• [PROBLEM TO WORK ON]: Every line below is to be set down again exactly; any image stays out.

• [DATA FOR ANALYSIS]:
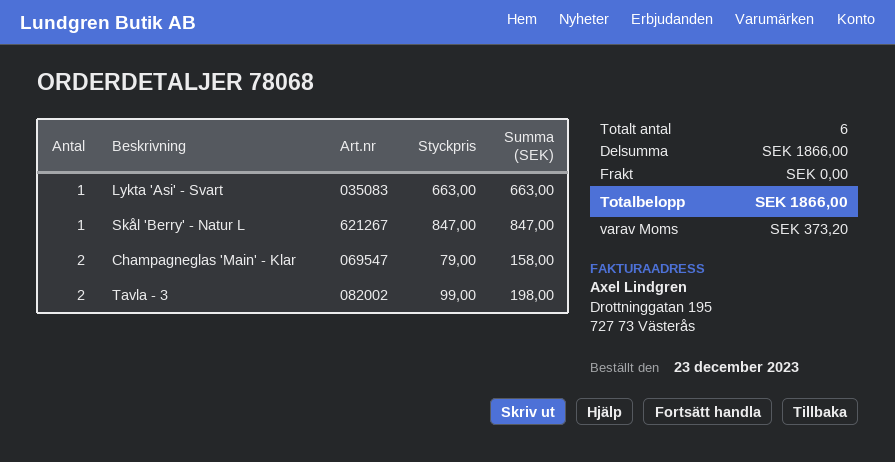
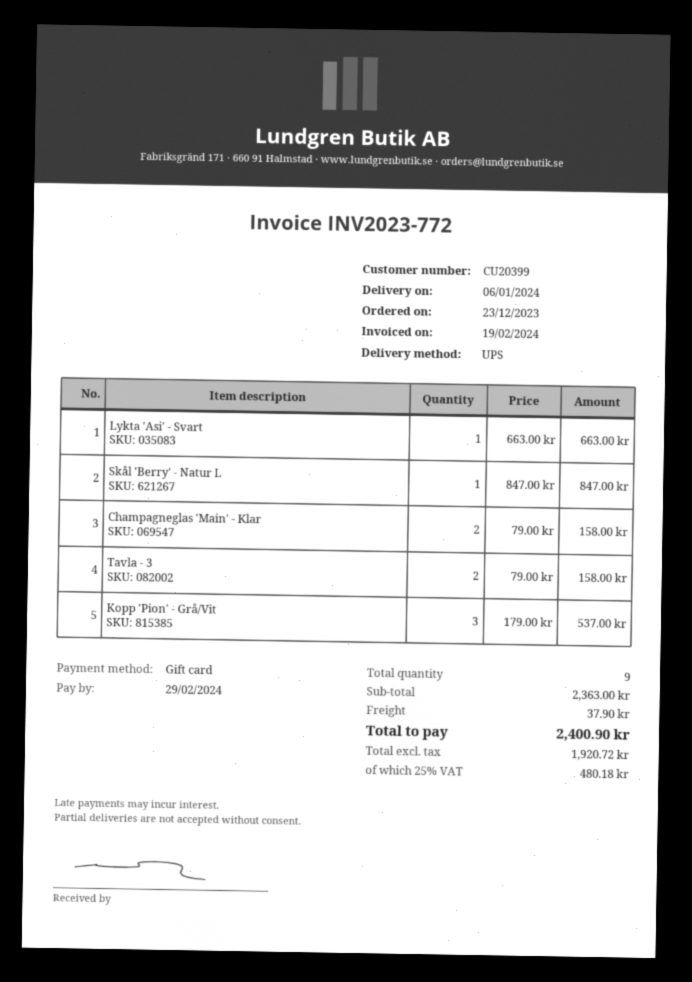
Tavla - 3: 2 x 99.00 = 198.00 -> 2 x 79.00 = 158.00
Kopp 'Pion' - Grå/Vit: none -> 3 x 179.00 = 537.00
total quantity: 6 -> 9
subtotal: 1866.00 -> 2363.00
shipping: 0.00 -> 37.90
tax: 373.20 -> 480.18
total: 1866.00 -> 2400.90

• [WRITTEN ANSWER]:
Tavla - 3: 2 x 99.00 = 198.00 -> 2 x 79.00 = 158.00
Kopp 'Pion' - Grå/Vit: none -> 3 x 179.00 = 537.00
total quantity: 6 -> 9
subtotal: 1866.00 -> 2363.00
shipping: 0.00 -> 37.90
tax: 373.20 -> 480.18
total: 1866.00 -> 2400.90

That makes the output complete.